Closely-related organisms are often considered different species if they cannot produce viable offspring by interbreeding — and in the case of two wasp species, that barrier may lie at least in part in the gut flora. Credit: Micrograph by Robert M. Brucker

Mountain ranges and rivers can act as physical barriers that separate closely related species and keep them from cross-breeding. But the trillions of microbes in an animal’s guts could have the same role.

Robert Brucker and Seth Bordenstein, biologists at Vanderbilt University in Nashville, Tennessee, have found that the gut bacteria of two recently diverged wasp species act as a living barrier that stops their evolutionary paths from reuniting. The wasps have subtly different collections of gut microbes, and when they cross-breed, the hybrids develop a distorted microbiome that causes their untimely deaths.

“This is the most convincing evidence that the microbiome evolves with hosts over long time periods and might affect the speciation process,” says Bordenstein. The results are published in Science1.

Jürgen Gadau, an evolutionary biologist at Arizona State University in Tempe, says that the microbiome is just one of many factors that drive the origin of species. “The important point is that microbes can change very rapidly,” he says — so they could very quickly enforce the separation of nascent species.

It's what's on the inside that counts

“The gut microbiome has been intensely studied from a health perspective, but very little has been done on its evolution,” says Bordenstein. Other scientists have shown that the microbiomes of different species diverge in a way that mirrors their hosts' evolutionary relationships2, but it was unclear whether the bacteria were simply reacting to the hosts’ changing diets or were truly co-evolving with them.

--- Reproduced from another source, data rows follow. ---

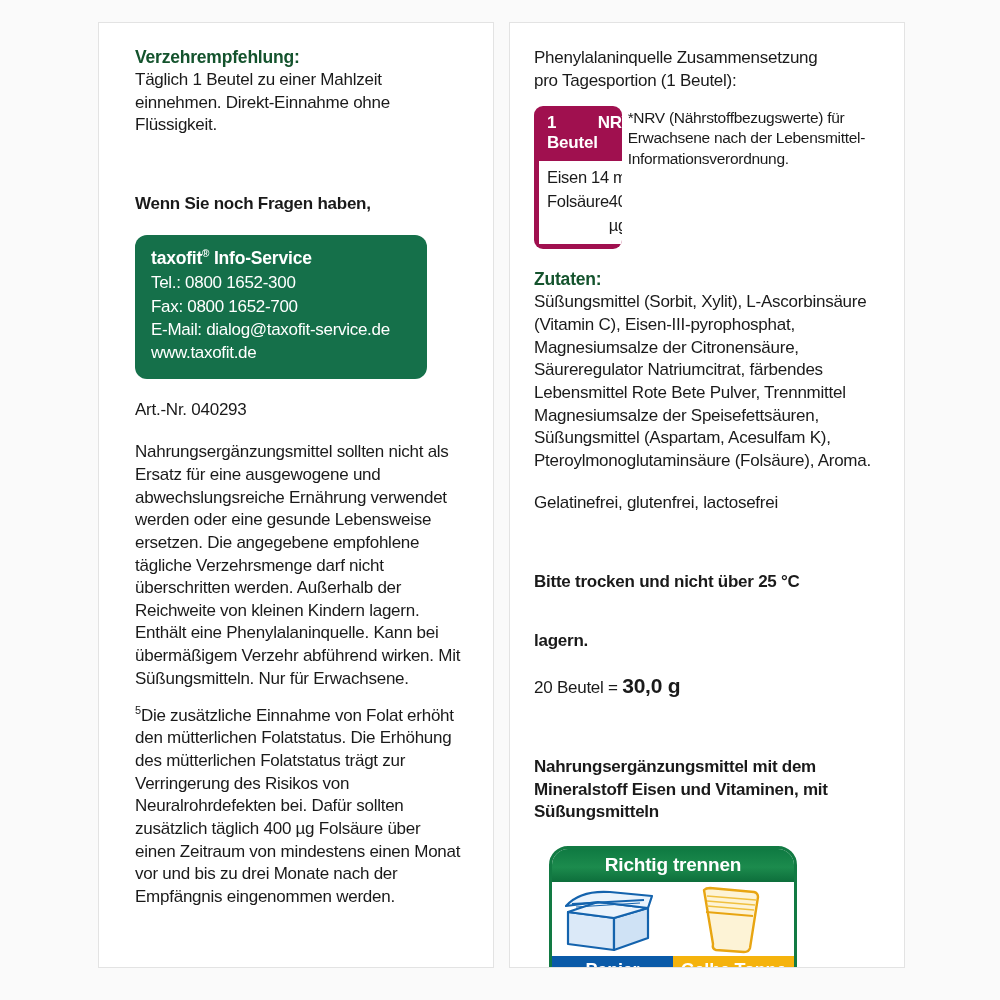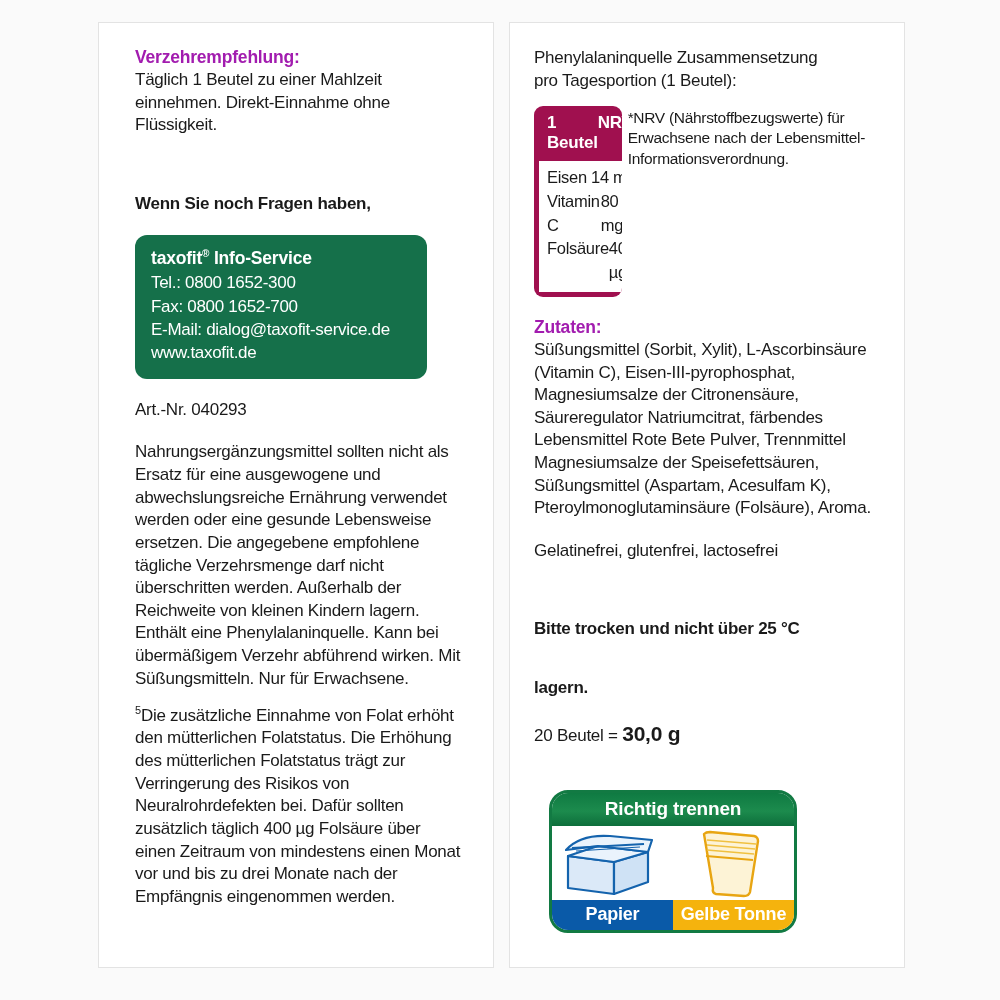"Verzehrempfehlung:" .h-magenta { color: #a21caf -> #14532d }
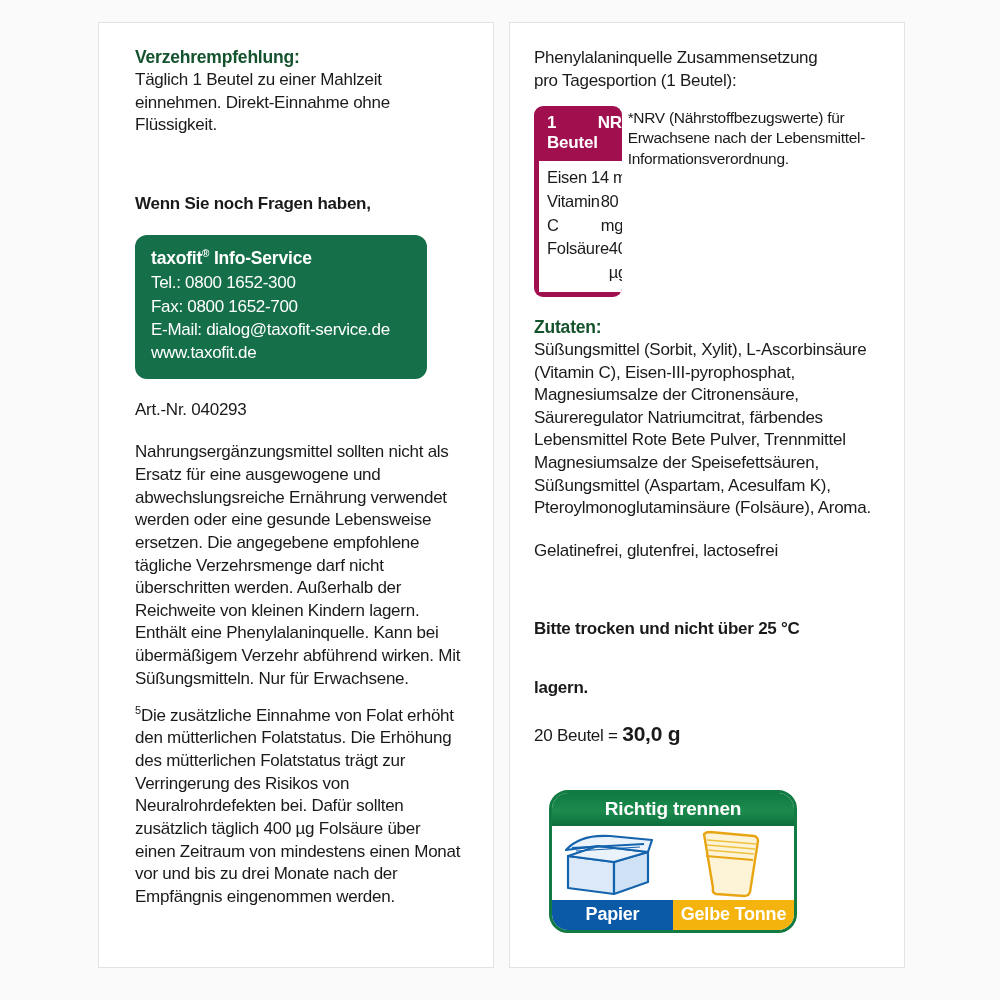"Vitamin C" div.nrow { html: <div> <span>Vitamin C</span> <span>80 mg</span> </div> -> none }
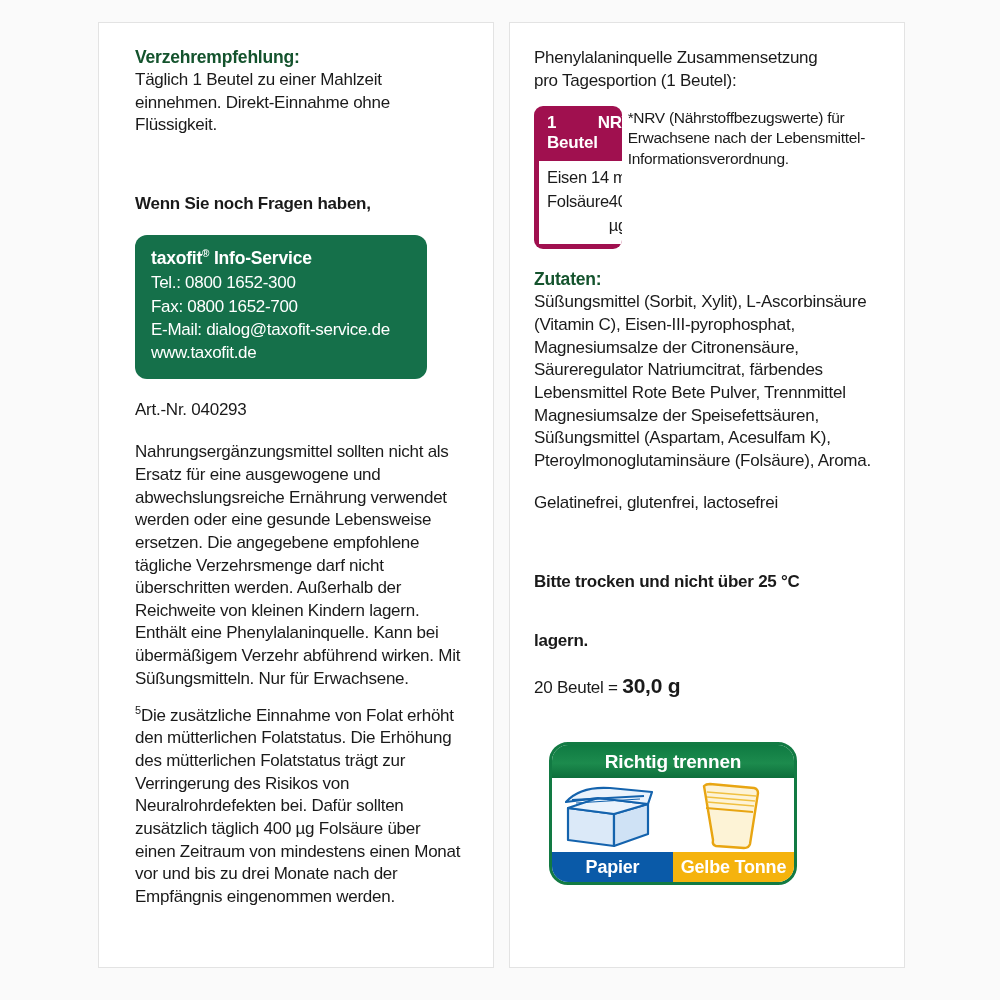"Nahrungsergänzungsmittel mit dem" p.txt { html: none -> <p>Nahrungsergänzungsmittel mit dem Mineralstoff Eisen und Vitaminen, mit Süßungsmitteln</p> }
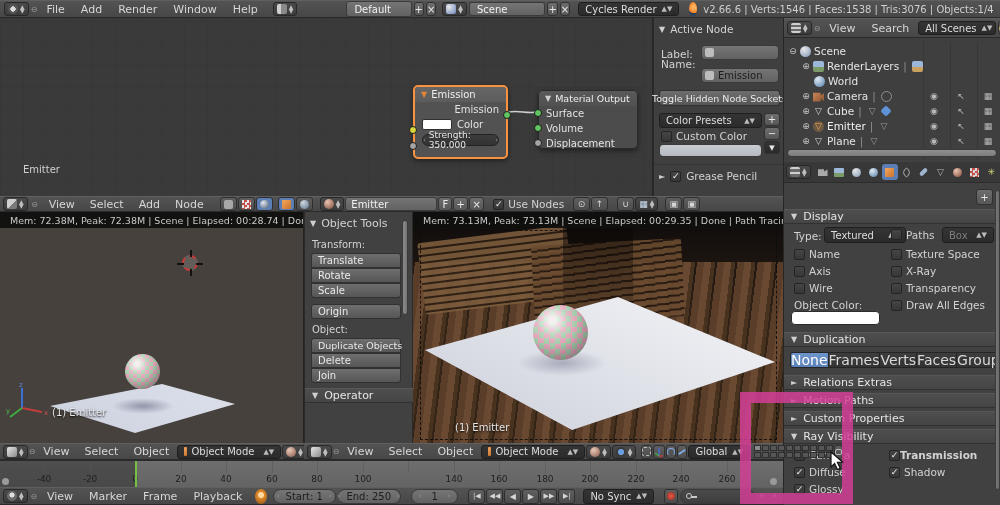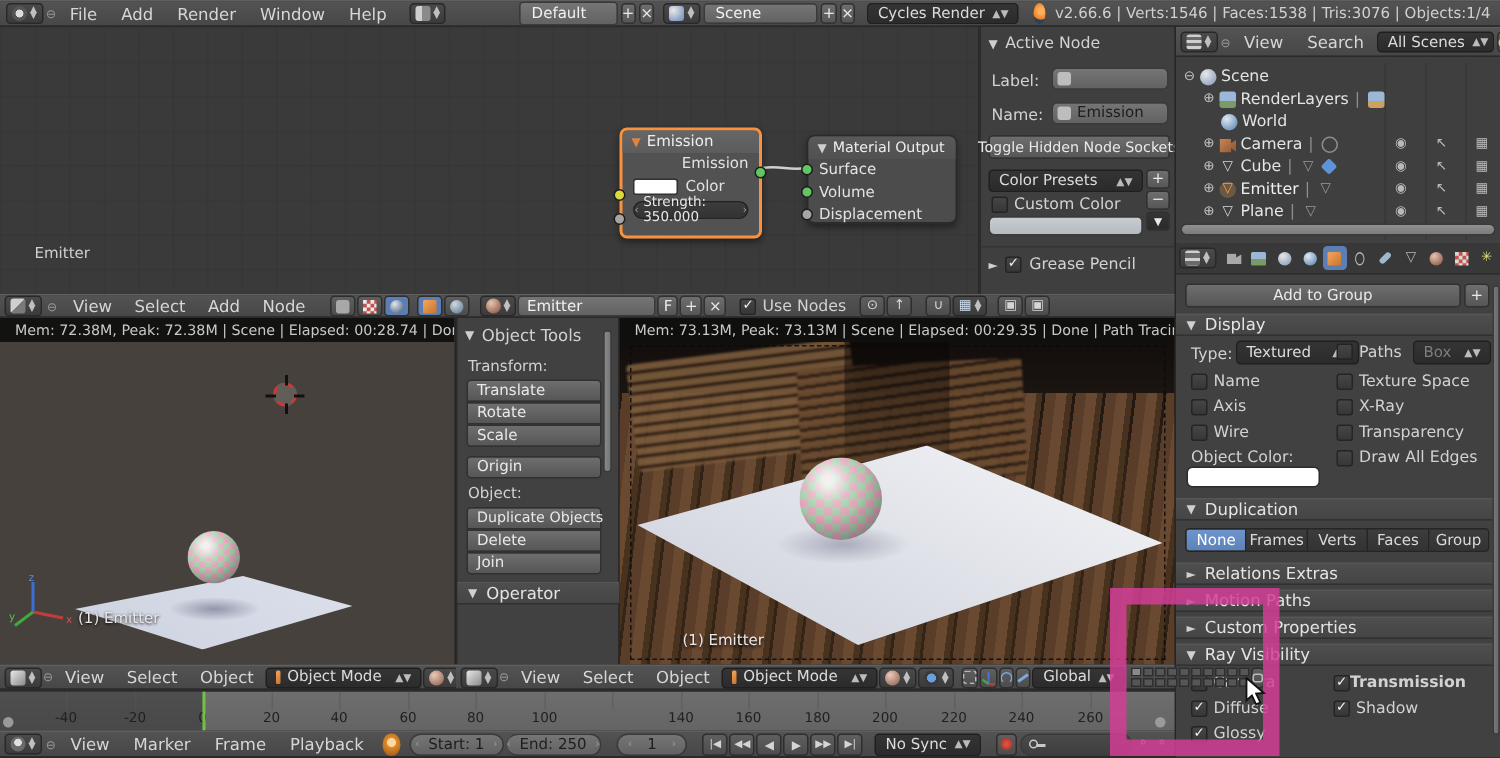"Name:" span.lbl { margin-top: 13px -> none }
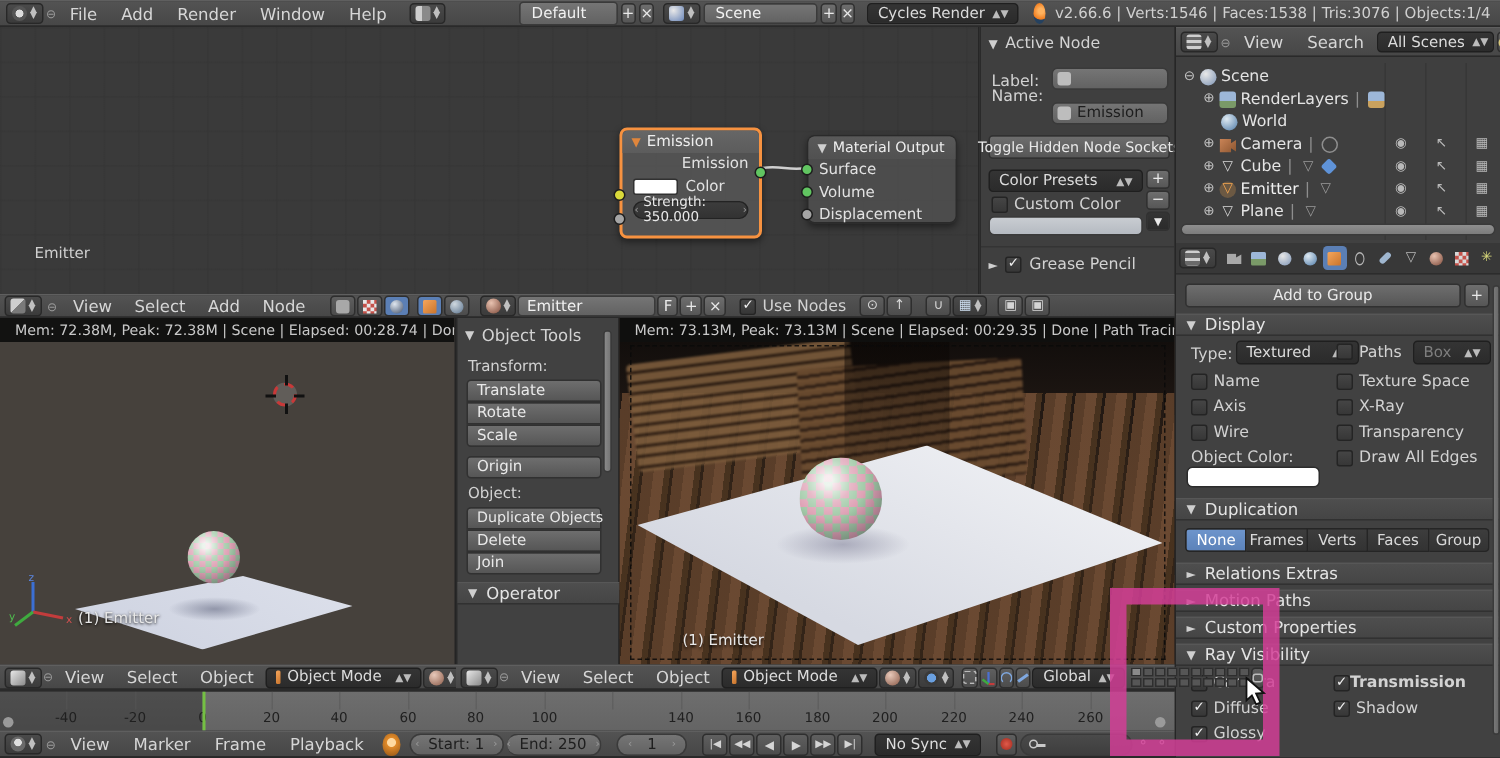"Add to Group" span.btn { html: <span>Add to Group</span> -> none }
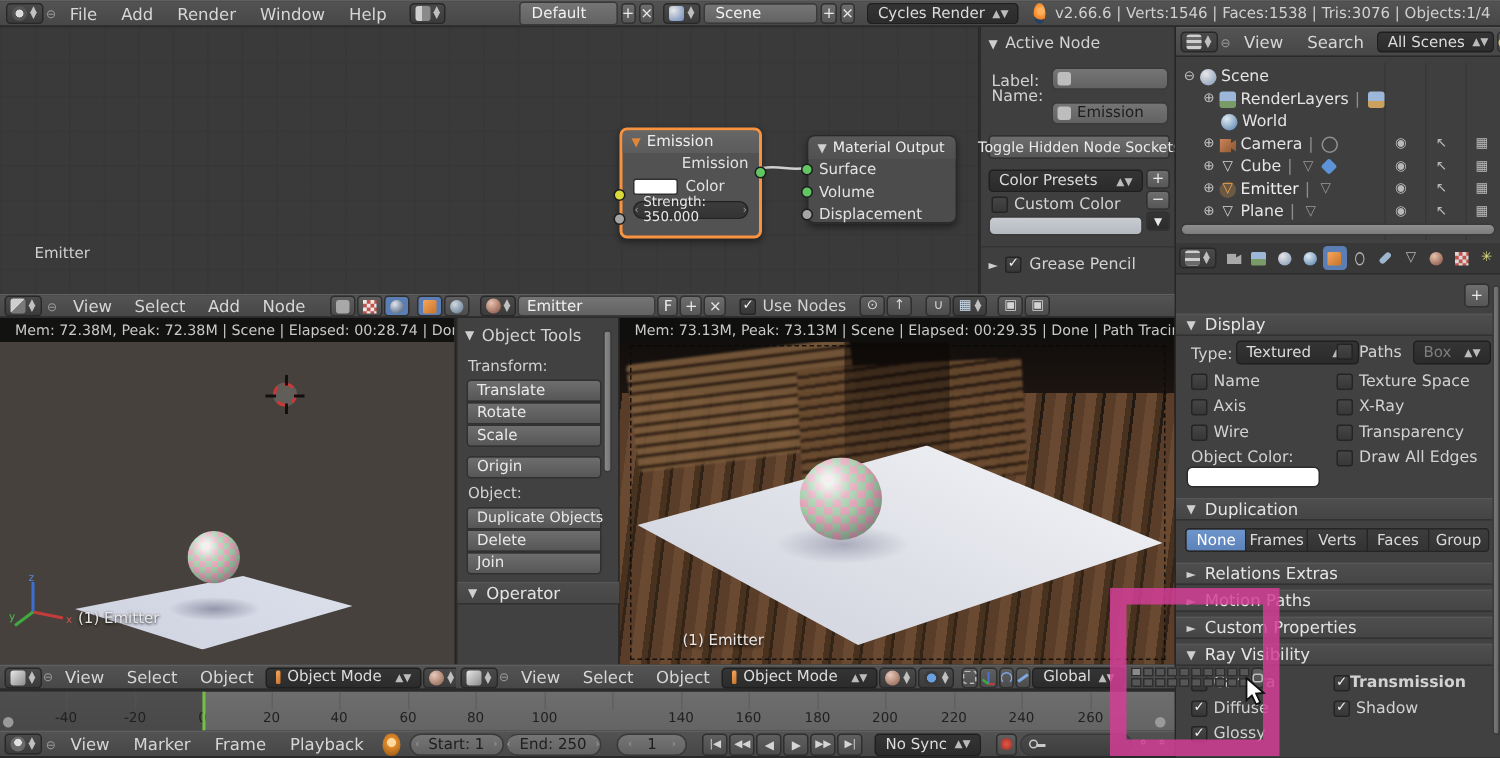"None" .seg .sbtn { font-size: 10px -> 14px }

Brucker and Bordenstein addressed this by studying Nasonia giraulti and Nasonia vitripennis, two parasitic wasps that deposit their eggs in the larvae of other insects. The two species diverged one million years ago, and can still raise their young on the same hosts. When they breed, around 90% of male offspring die as larvae. 

The researchers found that the wasps' gut microbes included a bacterium in the genus Providencia, and another species called Proteus mirabilis. The parental species had more Providencia, but P. mirabilis dominated in the hybrids. This suggests that interbreeding brings about harmful changes to the gut flora, so that the insects' microbiota helps to keep the two species separate.

To confirm that the different flora was responsible for the males' demise, the team tried ‘curing’ the hybrid wasps of their gut microbes. They devised a way of rearing Nasonia eggs in a nutrient broth rather than an insect host, and killed the microbes in the wasps' developing guts using antibiotics. This rescued many of the doomed hybrids: half survived to pupation. But when the team added Providencia and P. mirabilis to the rearing liquid of initially germ-free wasps, most of the hybrid larvae died as usual.

Genes and germs

“This is an important and potentially groundbreaking study,” says Jack Werren, an evolutionary geneticist at the University of Rochester in New York. “It reveals that problems in hybrids can be due not just to their genetic make-up, but to interactions between their genes and associated microbes.” The next step, he says, is to “determine which genes are involved in regulating which bacteria, and how this is disrupted in hybrids”.

Brucker and Bordenstein found that 40% of the wasps’ immune genes were at least twice as active in the normal hybrids as in the germ-free ones. They suspect that genetic incompatibilities between the parent species disrupt the hybrids’ immune systems and weaken their ability to control their gut microbes. The insects end up with an unusual microbiome, which kills them. “The closest analogy we have is that it’s like an autoimmune disorder,” says Brucker.

In this way, the insects' microbiota helps the two species to separate and, in time, to differentiate ever more, even if they share the same geographical range. Likewise, an earlier study3 showed that gut microbes can steer the sexual preferences of flies towards individuals with similar microbiomes, which might also help to accentuate the split between species.

“We’d never say that the microbiome is the key element in all speciation,” says Brucker. Rather, he feels that biologists must consider both the genome and the microbiome to understand animal evolution. “Our classic understanding of speciation is still true but we’re just adding a new arm to that,” he says.